Personal life
- Born: Martha Mary O'Neill 18 November 1878 Cork, Ireland
- Died: 25 November 1972 (aged 94) Geelong, Australia
- Known for: Superior General, Australia Union of Sisters of Mercy

Religious life
- Religion: Catholic
- Denomination: Roman Catholic
- Order: Sisters of Mercy

= Martha Mary O'Neill =

Irish-born Australian Sister of Mercy nun and schoolteacher

Martha Mary O'Neill (1878–1972), known by her religious name as Mother Patricia, was an Australian nun who became superior general for the Australian Union of the Sisters of Mercy. She was born in Cork, Ireland, and emigrated with her family to Victoria, Australia, in 1886. She joined the Sisters of Mercy as a young woman, professing her vows in 1903. She became superior general of the newly formed Australian Union of the Sisters of Mercy in 1954, and served in this role for twelve years, retiring in 1966.

==Early years==
Martha Mary O'Neill was born on 18 November 1878, in Cork, Ireland. Her parents were William O'Neill, who was an accountant, and Hannah O'Neill (née O'Regan). She was their first child. In 1886, the family emigrated to Australia and settled in Kyneton, Victoria. O'Neill was enrolled at the Sisters of Mercy convent school in Kyneton. She began teaching in 1898 at the St. Bridget's school in Maldon, Victoria.

==Religious life==
On 26 April 1899, she began her novitiate at the Institute of our Lady of Mercy in Geelong, Victoria. She professed her final vows on 17 February 1903. She choose Patricia as her religious name, and became known as Sister Patricia. The Sisters of Mercy is a religious order founded by Mother Catherine McAuley. It was established in 1831 in Dublin, Ireland; foundations were later established globally. The first Sisters of Mercy foundation in Australia was founded in Freemantle by Mother Ursula Frayne who travelled from Ireland to Australia in 1946. The Geelong convent was established by Mother Xavier Maguire in 1860.

One of the priorities for the Sisters of Mercy was education. After her profession of vows, Patricia was transferred to Melbourne, where she taught at primary schools in the area. She spent three years teaching before returning to Geelong. She began training other sisters to become teachers, and taught classes at the Sacred Heart College. She furthered her own education by attending classes at the University of Melbourne, completing coursework for a diploma of education and a bachelor of arts degree. She chose not to have the degrees conferred.

She joined the Ascot Vale convent in 1917, and was appointed to serve as the acting-principal of the college at the Mater Misericordiae Novitiate and Training College, where she oversaw training for Catholic teachers and nuns. In this role she taught many Sisters of Mercy who would go on to be influential in the order, including Mother Phillipa, who was influential in health care and became hospital superior for the Mercy Private Hospital in Melbourne. By 1935, Sister Patricia had become principal at the college.

Having served as superior of the Ascot Vale convent, in 1939 Patricia became the mother-general for the Sisters of Mercy in Victoria and Tasmania, overseeing forty independent houses with over 400 members.

Patricia was a supporter of plans to affiliate independent Sister of Mercy congregations in Australia, and establish a centralized organization. This movement of consolidation had begun in 1905 when Australian bishops had urged small congregations of religious orders to merge with others who had a similar origin. Over the next several decades, through mergers and amalgamation, the number of autonomous Mercy congregations had settled at seventeen. In 1954, eight of these congregations agreed to join to form the Congregation of the Australian Union of the Sisters of Our Lady of Mercy.

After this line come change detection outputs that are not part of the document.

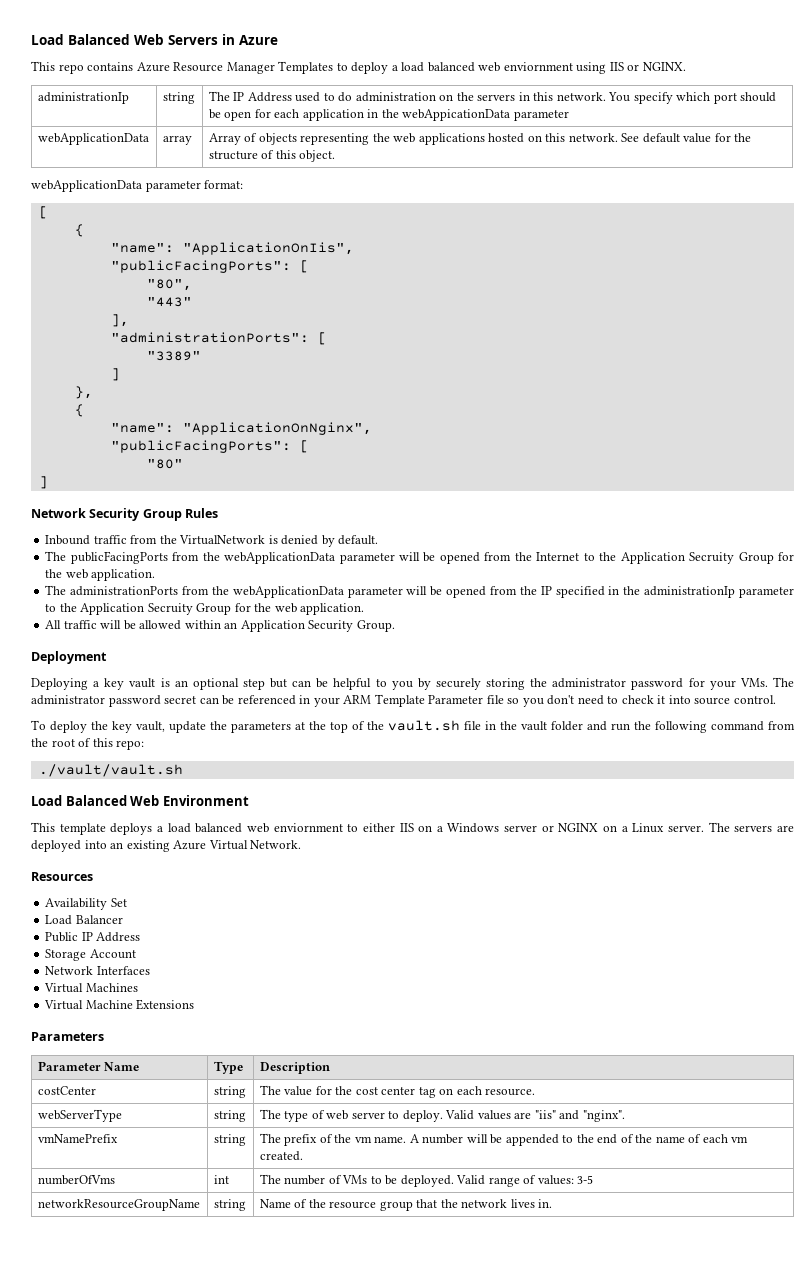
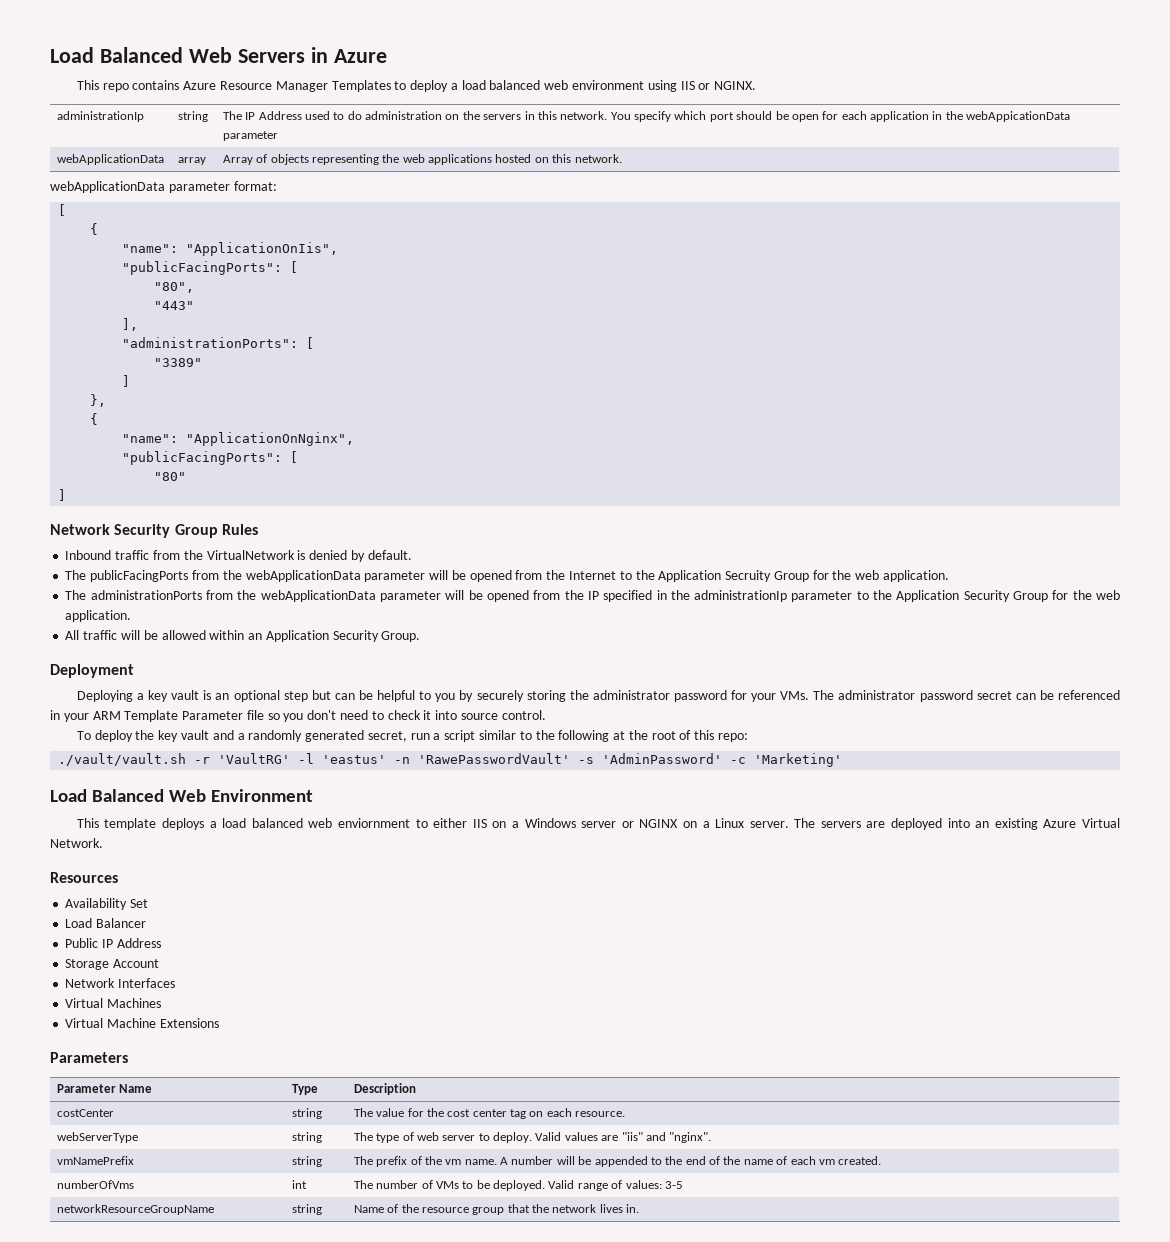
- This repo contains Azure Resource Manager Templates to deploy a load balanced web enviornment using IIS or NGINX.
+ This repo contains Azure Resource Manager Templates to deploy a load balanced web environment using IIS or NGINX.
- webApplicationData | array | Array of objects representing the web applications hosted on this network. See default value for the structure of this object.
+ webApplicationData | array | Array of objects representing the web applications hosted on this network.
- The administrationPorts from the webApplicationData parameter will be opened from the IP specified in the administrationIp parameter to the Application Secruity Group for the web application.
+ The administrationPorts from the webApplicationData parameter will be opened from the IP specified in the administrationIp parameter to the Application Security Group for the web application.
- To deploy the key vault, update the parameters at the top of the vault.sh file in the vault folder and run the following command from the root of this repo:
+ To deploy the key vault and a randomly generated secret, run a script similar to the following at the root of this repo:
- ./vault/vault.sh
+ ./vault/vault.sh -r 'VaultRG' -l 'eastus' -n 'RawePasswordVault' -s 'AdminPassword' -c 'Marketing'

After the Union was established, Patricia was appointed as its first superior-general. She moved to Canberra, where she lived in the St. Anne's convent. She traveled widely to visit the eight congregations in her charge. At the request of Archbishop Romolo Carboni, Mother Patricia also commissioned a group of nuns to serve in the territory of Papua and New Guinea in 1955.

==Death==
In 1966, Patricia retired and returned to the convent in Geelong. She died on 25 November 1972.